Eleição, reza do dito confirmado pelos fatos, não se ganha de véspera. Tampouco se definem resultados com tal antecedência, e nossa história recente mostra isso. Nenhum dos três presidentes que disputaram, e ganharam, um segundo mandato em 1998, 2006 e 2014 estava com a vida ganha no ano anterior ao do pleito.
Senão, vejamos: em 1997, Fernando Henrique Cardoso enfrentava uma das cinco crises econômicas mundiais que atingiram seu governo e via Luiz Inácio da Silva lhe roçar os calcanhares nas pesquisas eleitorais; em 2005, Lula estava enrolado até o pescoço no escândalo do mensalão e só não sofreu um processo de impeachment porque a oposição optou por vê-lo “sangrar”; Dilma Rousseff, em 2013, atordoava-se sem saber para onde ir em meio às “jornadas de junho”.
Apesar desses pesares, FH, Lula e Dilma conseguiram se reeleger. Boa notícia para Bolsonaro? Não necessariamente, porque comparado aos três é o que maiores dificuldades tem pela frente. Nas vitórias dos antecessores entre outros fatores contou o peso da cadeira e da caneta presidenciais. É a vantagem maior, não raro definitiva, dos chamados incumbentes. Como eles, Jair Bolsonaro detém as duas — cadeira e caneta —, mas não sabe usá-las. Quando usa, abusa do direito de errar.
Por esta e algumas outras que virão relacionadas abaixo, no momento o nome do jogo é o da indefinição. Ainda que vigore a impressão geral de que o segundo turno de 2022 vai reproduzir o embate entre Bolsonaro e o PT (com ou sem Lula na cabeça da chapa) em 2018, a política não segue a dinâmica dos ecos. E não porque assim tenha assentado Karl Marx na famosa referência à história.
“Circunstâncias diferentes não favorecem a ideia de que a próxima eleição será igual à que passou”

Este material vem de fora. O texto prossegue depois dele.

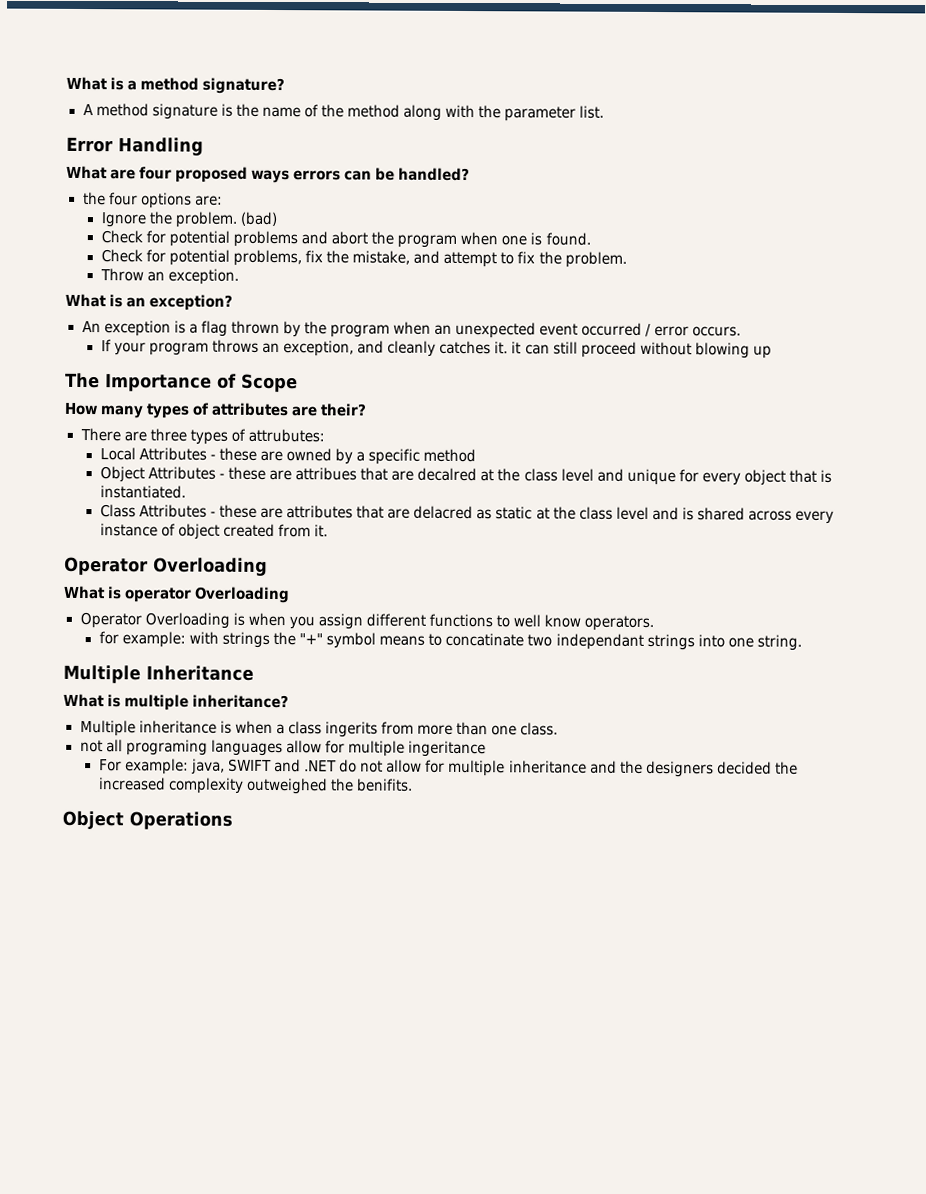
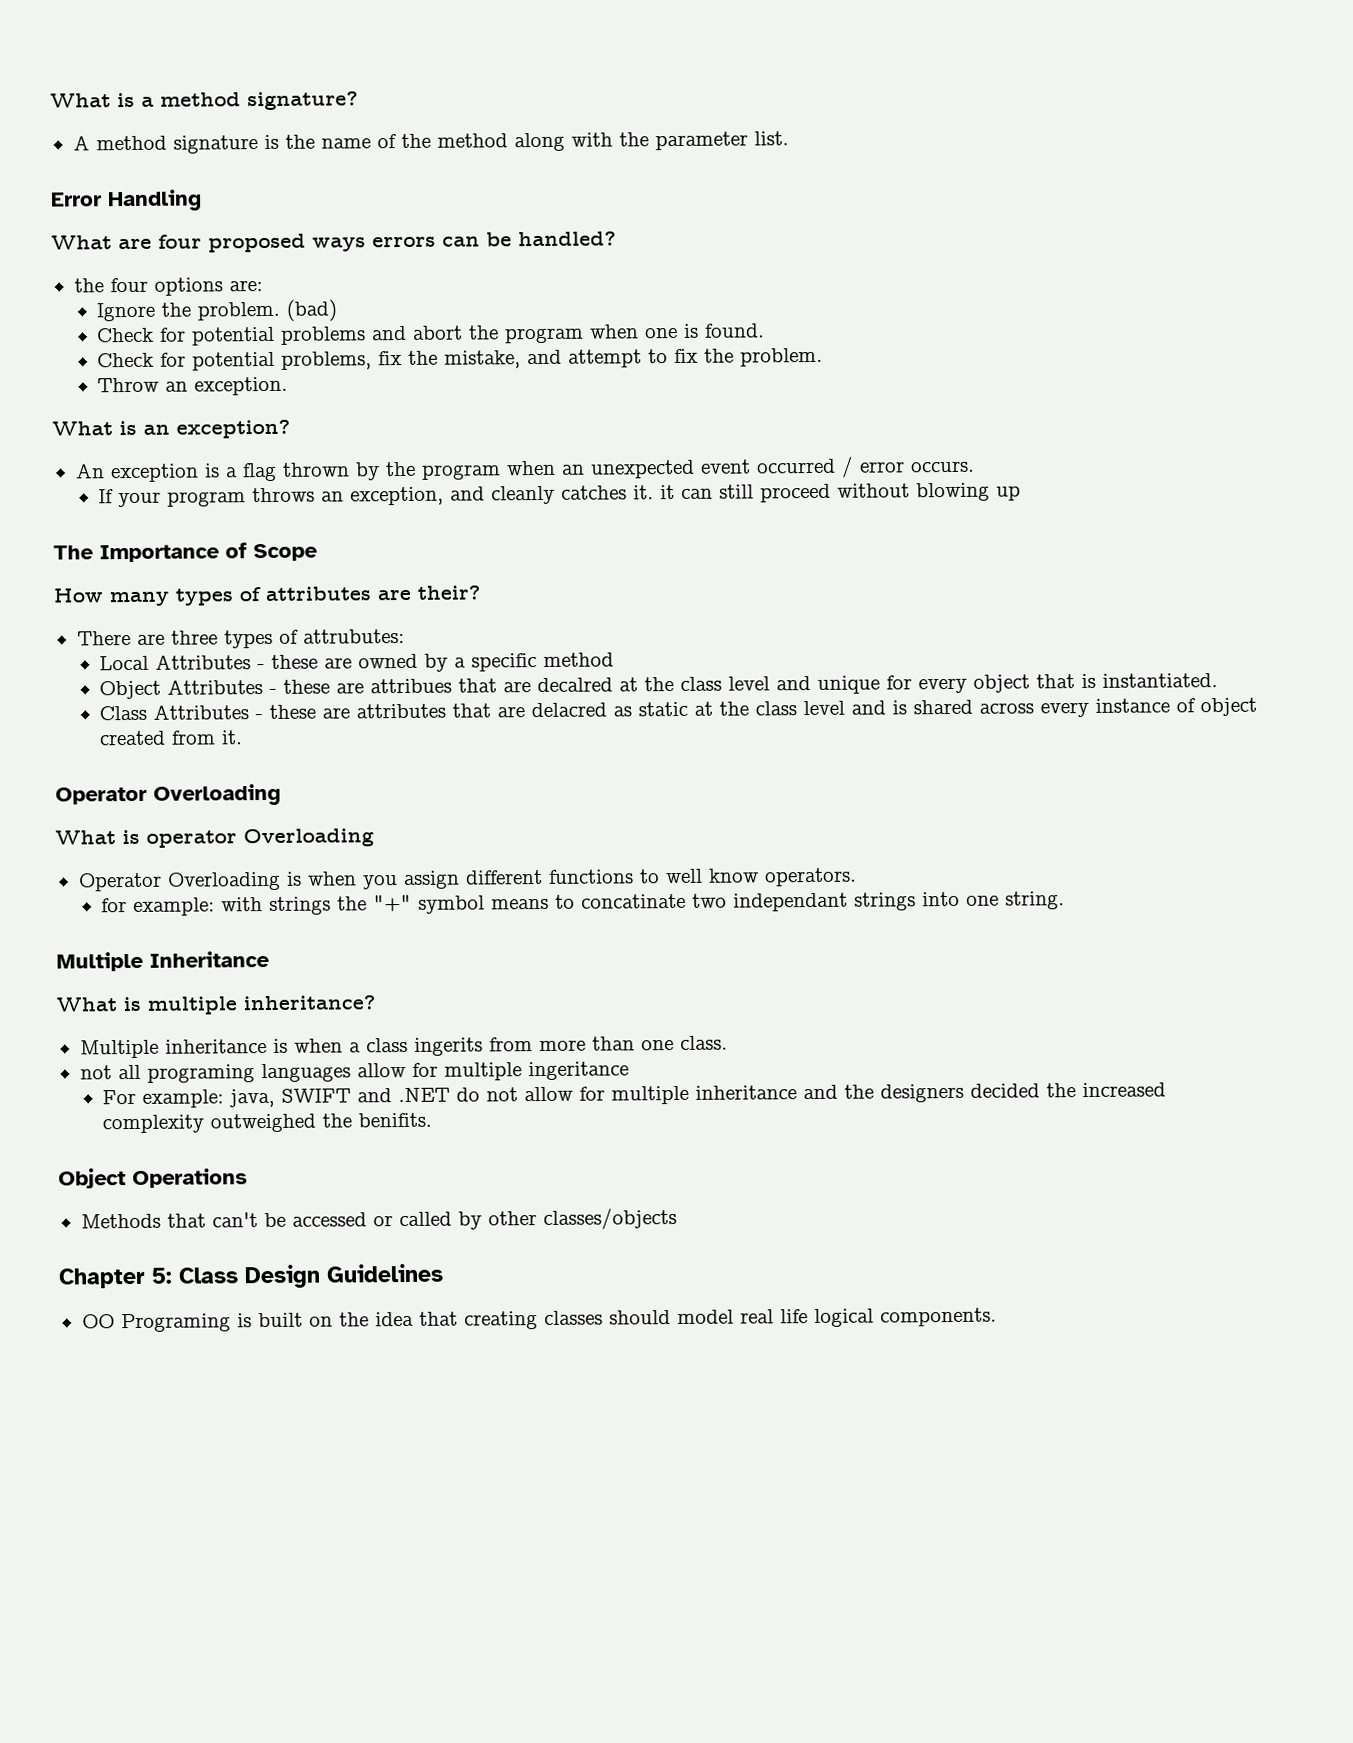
(233, 820) none -> [80,1208,677,1230] [58,1263,444,1289] [81,1307,997,1333] // Methods that can't be accessed or called by other classes/objects // Chapter 5: Class Design Guidelines // OO Programing is built on the idea that creating classes should model real life logical components.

A política não se repete na medida exata dos acontecimentos anteriores porque é escrava das circunstâncias. E estas não autorizam a conclusão de que a próxima eleição será igual à que passou. Para início de conversa, lá atrás as forças que não se alinham a Bolsonaro nem a Lula ficaram cada qual no seu canto e agora articulam com antecedência uma tentativa de entendimento. Se der certo, pode fazer toda a diferença, embora não seja a única. Há outras que alteram o cenário e podem influir no resultado. Vamos a elas.
– Ausência do elemento surpresa. Desacreditado, Bolsonaro foi desconsiderado até se tornar um fato consumado. Contou a história que bem entendeu, valendo-se de um sentimento antipetista muito forte que aglutinou um eleitorado disposto a se agarrar a qualquer coisa que representasse um obstáculo à volta do PT.

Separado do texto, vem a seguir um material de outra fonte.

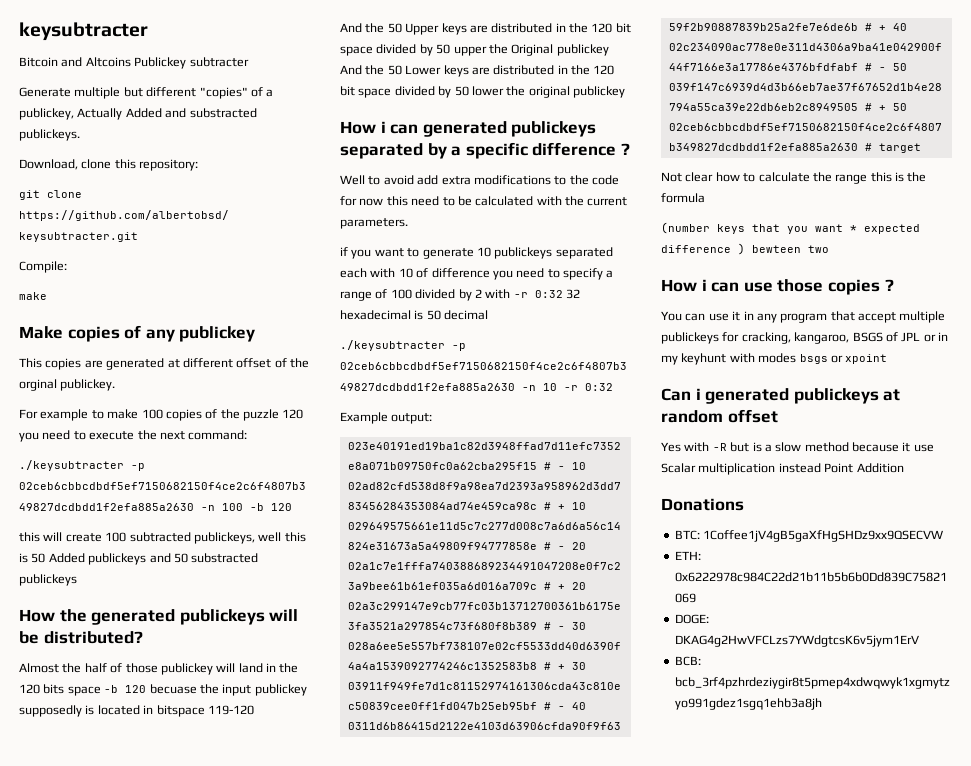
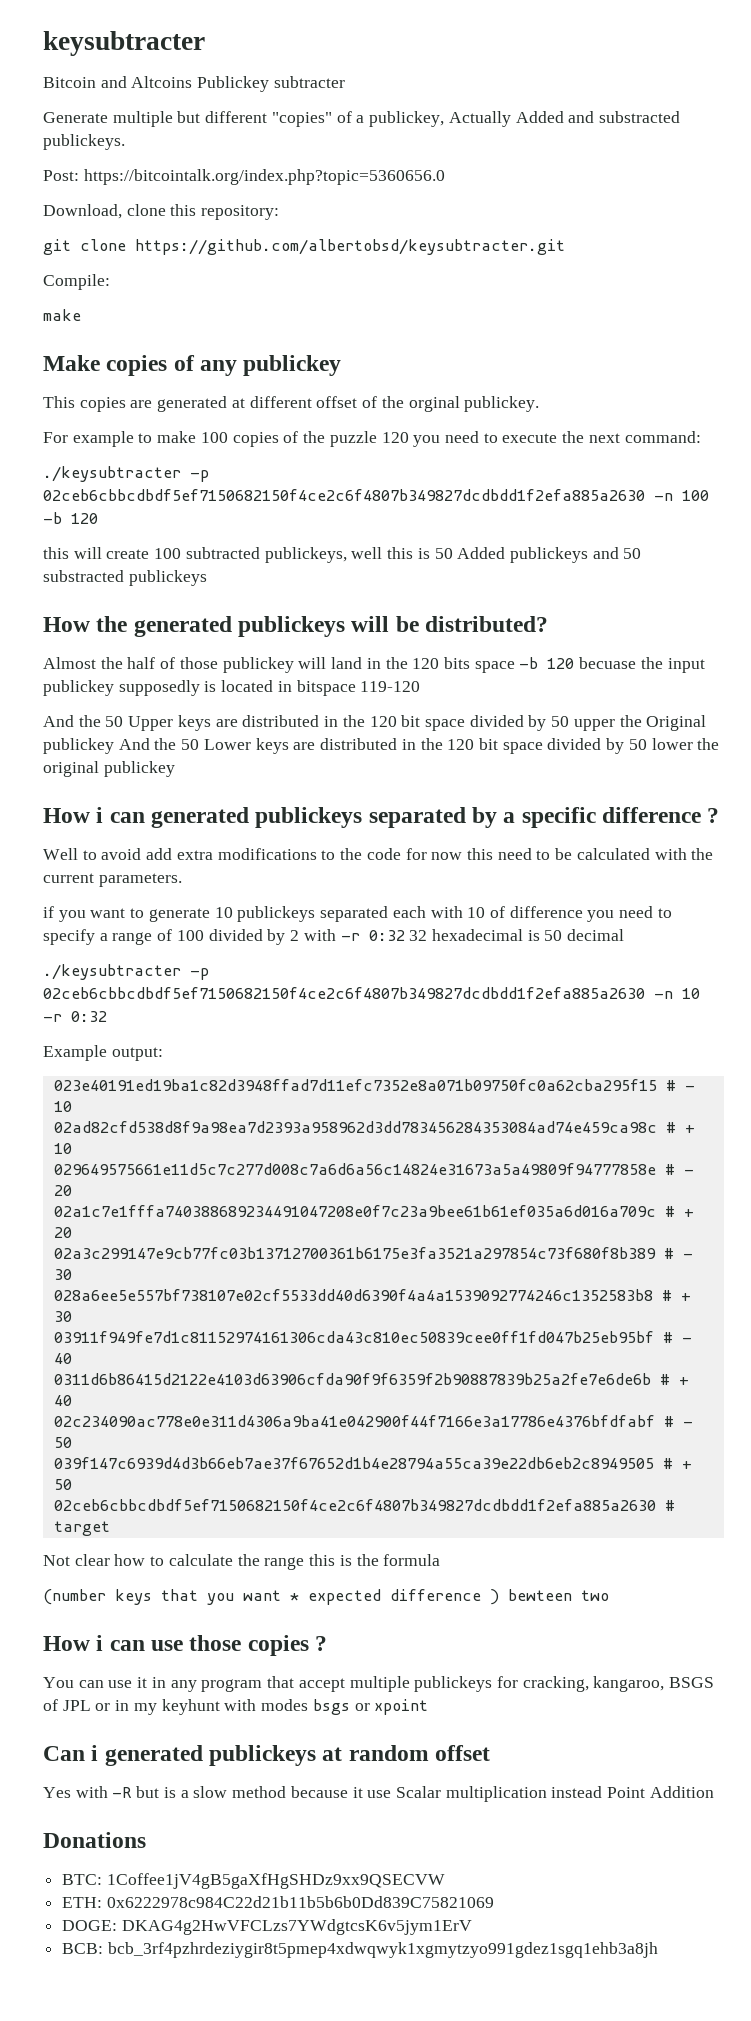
(80, 135) none -> [43,169,445,185] // Post: https://bitcointalk.org/index.php?topic=5360656.0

– Em quase dois anos e meio de governo, Bolsonaro mostrou a que veio, mas principalmente a que não veio. Perdeu o discurso da luta contra a corrupção, fez a ideia da nova política virar pó, deu repetidas e robustas provas de seu despreparo para o cargo e provocou uma debandada significativa no plantel de aliados que conseguira reunir para se eleger. Uma gestão sem marca para exibir no palanque.
– Em 2018, logo após o atentado sofrido em Juiz de Fora, teve uma exposição nos meios de comunicação completamente desproporcional à de seus adversários e, pela condição de vítima, ficou durante um bom tempo imune a ataques. Hoje, por tudo o que fez e deixou de fazer no governo, é alvo de noticiário predominantemente desfavorável que não tende a arrefecer.
– Por causa dos atritos com governadores o presidente criou com eles um ambiente hostil a ponto de a maioria constantemente se manifestar de maneira coletiva contra suas atitudes e decisões. Vários são antigos aliados, hoje rompidos e cuja tendência é dificultar a campanha pela reeleição nos respectivos estados.
– No mundo do dinheiro o clima tampouco é dos melhores, dado o fiasco do contrato de aluguel com o liberalismo de Paulo Guedes.
– O fator Lula livre para disputar, que em tese poderia ressuscitar o antagonismo de 2018, pode não ter esse efeito se o antibolsonarismo restrito e presumido de antes vir a se configurar, na campanha, maior e mais forte que o antipetismo.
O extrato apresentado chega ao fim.